I kneeled down and grabbed the fresh private first-class patch sewed to his uniform and cut off the strip of cloth with my sword, throwing the portion of his shirt and his rank insignia into a nearby perimeter fire, burning it, leaving his left shoulder bare but for the skin on his bones. "If soldiers can be rewarded for cowardice and endangerment of his comrades, then you would do just fine, but that's not how this works. You got lucky last time and it's a miracle we aren't all dead by your hands!"
I snatched the pin he had pinned to his shirt and ripped it off, tearing his uniform even more. I threw it to the ground and crushed it with the heel of my boots. "If you hadn't frozen but knew how to drive and we weren't in that damn tank to stop you, you would have run! You would have run because you're weak and you're a coward. Those who did desert were trialed just yesterday and were hanged. I was there. Luke was there. You weren't there. You should have been there. You should have seen what the world does to cowards and weaklings like you! It kills them!
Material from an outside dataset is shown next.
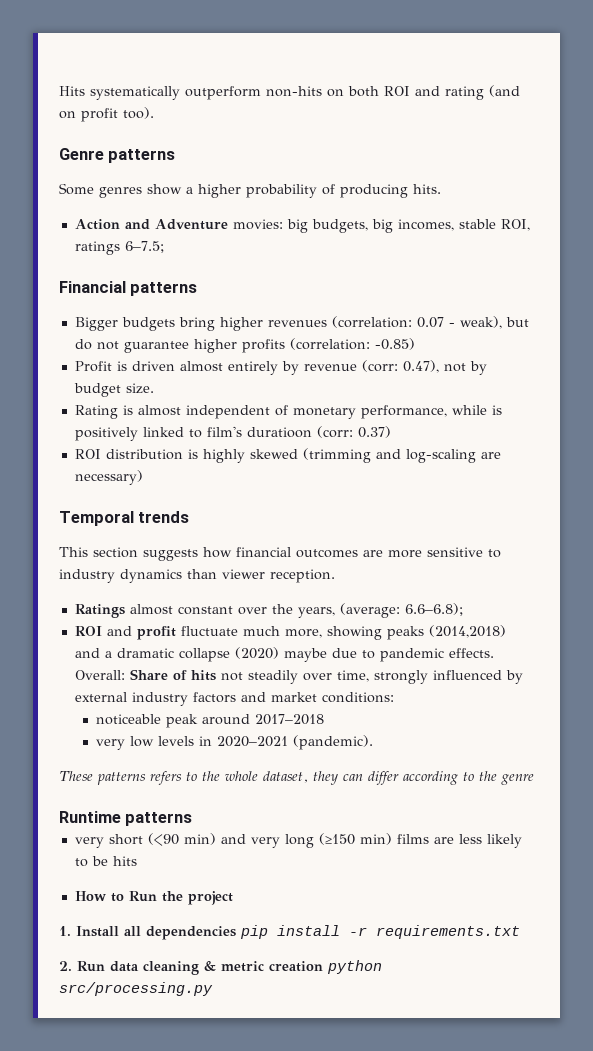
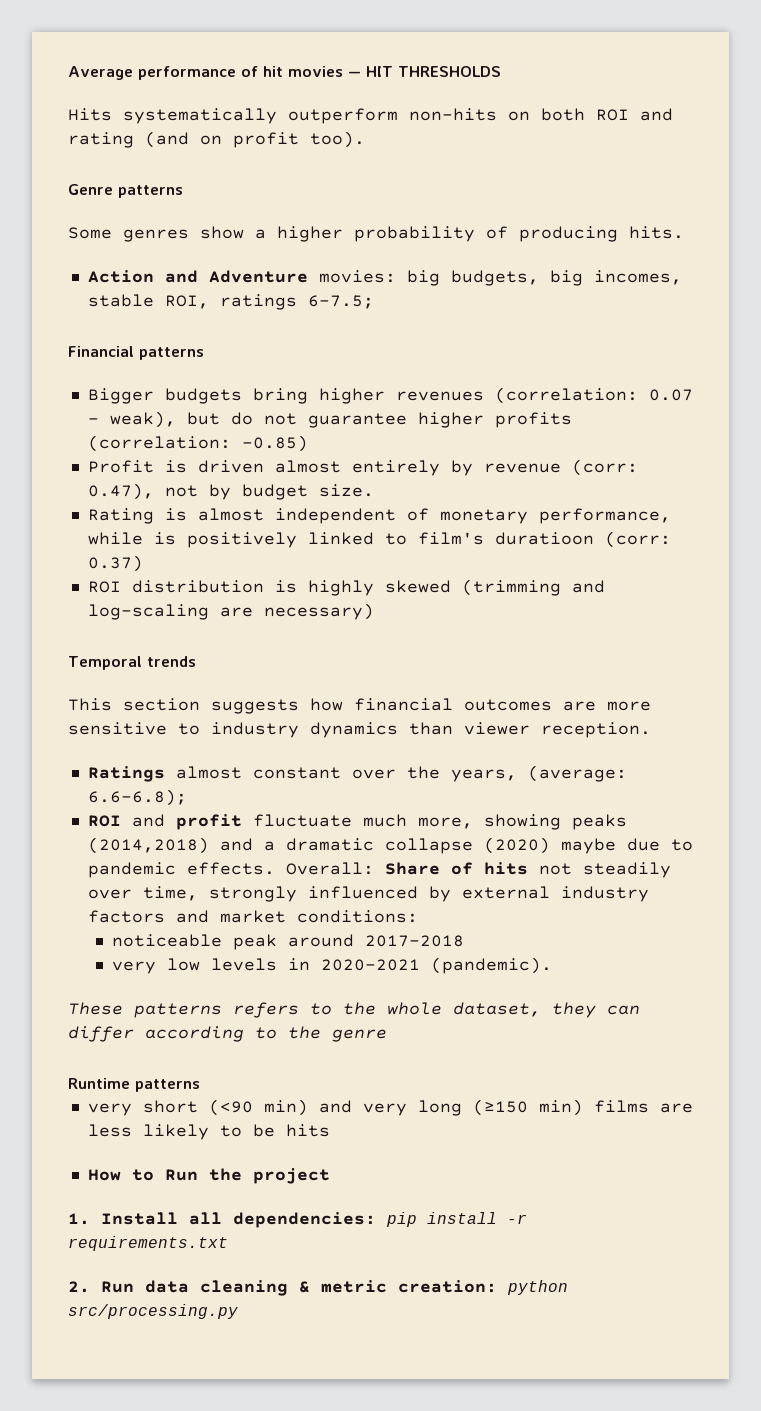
+ Average performance of hit movies — HIT THRESHOLDS
- 1. Install all dependencies pip install -r requirements.txt
+ 1. Install all dependencies: pip install -r requirements.txt
- 2. Run data cleaning & metric creation python src/processing.py
+ 2. Run data cleaning & metric creation: python src/processing.py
DO you want to die so badly!?"
"N-n-no!" He was crying. Tears were rolling down his face and soaking into his clothing.
"So you're a traitor? Trying to get us killed, willing to give your own life to see your comrades killed alongside you?!"
"I-I"
"Shut up! What are you then!"
"I'm. I'm a soldier."
"No. You're not a soldier. You're a coward. A loose end. Soldier's don't cower. Soldier's don't cry. Soldier's fight."
"I'm. I'm so-sorry."
"Don't be sorry! Learn! The world showed pity and for that, you aren't a burnt carcass trapped in the burnt hull of a tank."
"I-I didn't mean to- "
I slapped him cross the face, sending him down to the ground. "Stop fucking crying!" He wasn't covering his leg and the grass below him was turning red from his blood. Good. Maybe blood would teach him.
"Now. What the fuck are you!?"
"I'm. I'm a coward." He stopped his crying. He was working to stand up. Good. Keep going.
"Yes. You're a coward, but you're going to learn how to be a soldier. You failed to learn in Citadel, so you'll learn now." I offered him my hand and when he accepted, I threw him back to the ground.
"But get this straight." I continued. "If you put the lives of me or Luke at risk again and I see that there is a choice between the life of you or a real soldier, I will discard you without a second though, at least until you prove you are a real soldier! Understand?!"
He was done crying by now. He was sitting up on his own and had wiped the tears from his face. The first lesson was always the hardest, but he'd learn. "I understand."
"Good." I lost a friend that day but gained a soldier. Or at leas the makings of one. And with that in mind, it was well worth it.
The next day, he had his hounds patched and our tank crew was called to gather in the tent of Major General Zand where he placed a map of Ba Sign Se with a solid red line going around the North of Ba Sing Se to a point labeled 'The Dragon's Camp.' I knew what was happening and I knew that now more than ever, we wouldn't need friends. No. We needed soldiers. Friends don't survive war. Only soldiers do.
Major General Zand sat us down and pointed to the map. Before he even spoke, I knew that this would be Gi Gu's real test. And I prayed, for his sake and ours, that he would pass it.
Zand spoke and set us out on our next task. "I have a mission for you."